Democracy in Iraq a more pressing concern for the west than for the starving millions in Africa
The arrival of the G8 leaders in St Petersburg for their two-day summit will doubtlessly be accompanied by familiar calls to help bale Africa out of its economic quagmire and end the shocking humanitarian crises that continue to blight so much of the continent and scar the conscience of the watching world.
Instead the contrast between contemporary silence about regime change for Africa and the active calls for intervention in the Middle East acts as a reminder about the curious double standards that pervade the debate. Liberal interventionists demand the promotion of "democracy" and "rights" on the world stage but they are really deluding themselves. What they are in fact doing is merely singling out their own chosen targets for particular attention.

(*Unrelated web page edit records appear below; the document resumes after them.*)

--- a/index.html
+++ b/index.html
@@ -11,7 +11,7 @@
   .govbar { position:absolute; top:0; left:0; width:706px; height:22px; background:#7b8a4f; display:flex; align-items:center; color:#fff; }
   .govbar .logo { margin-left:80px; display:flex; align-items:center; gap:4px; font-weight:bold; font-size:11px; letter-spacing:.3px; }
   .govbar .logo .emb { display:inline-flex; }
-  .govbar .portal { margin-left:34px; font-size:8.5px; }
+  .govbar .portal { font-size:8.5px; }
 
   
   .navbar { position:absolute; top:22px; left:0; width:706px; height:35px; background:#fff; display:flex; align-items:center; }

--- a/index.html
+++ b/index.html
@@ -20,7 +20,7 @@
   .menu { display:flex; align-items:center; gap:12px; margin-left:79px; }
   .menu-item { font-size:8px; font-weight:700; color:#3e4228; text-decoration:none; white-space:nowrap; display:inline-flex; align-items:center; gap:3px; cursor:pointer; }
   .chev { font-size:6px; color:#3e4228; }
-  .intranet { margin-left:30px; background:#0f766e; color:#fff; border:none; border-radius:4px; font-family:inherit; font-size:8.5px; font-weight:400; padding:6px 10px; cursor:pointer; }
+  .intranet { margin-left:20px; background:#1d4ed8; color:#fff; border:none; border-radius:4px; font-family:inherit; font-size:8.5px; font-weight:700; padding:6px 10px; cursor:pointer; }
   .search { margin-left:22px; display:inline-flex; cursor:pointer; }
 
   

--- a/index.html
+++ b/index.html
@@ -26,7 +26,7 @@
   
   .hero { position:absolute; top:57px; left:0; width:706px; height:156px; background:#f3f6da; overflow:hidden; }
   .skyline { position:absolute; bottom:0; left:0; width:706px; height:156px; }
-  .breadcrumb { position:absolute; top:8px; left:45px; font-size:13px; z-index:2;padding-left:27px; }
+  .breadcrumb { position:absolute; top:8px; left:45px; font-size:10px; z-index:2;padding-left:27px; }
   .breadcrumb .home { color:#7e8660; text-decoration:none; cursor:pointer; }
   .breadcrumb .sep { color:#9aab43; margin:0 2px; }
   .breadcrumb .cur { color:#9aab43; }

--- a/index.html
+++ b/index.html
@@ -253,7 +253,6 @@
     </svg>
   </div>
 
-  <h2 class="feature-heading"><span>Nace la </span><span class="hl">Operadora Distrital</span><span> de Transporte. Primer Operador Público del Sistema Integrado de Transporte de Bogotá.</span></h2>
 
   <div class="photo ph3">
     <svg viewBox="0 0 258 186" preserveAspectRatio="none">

As I argue in my new booklet, What's Wrong with Liberal Interventionism, the essential reason why the liberal interventionists' champion some causes at the expense of others is simply self-interest. If there had long been massive public clamouring for regime change in Africa but abhorrence at interference in the Middle East, then many of them would have performed a dramatic volte-face. Instead, they know that such calls would raise the spectre of racism and neo-colonialism that could electorally haunt them. In the same way, the demonisation of the Serbs in the 1990s made them an easy target for Nato intervention, just as the mullahs' regime in Iran is similarly demonised by a number of highly influential lobby groups in the United States.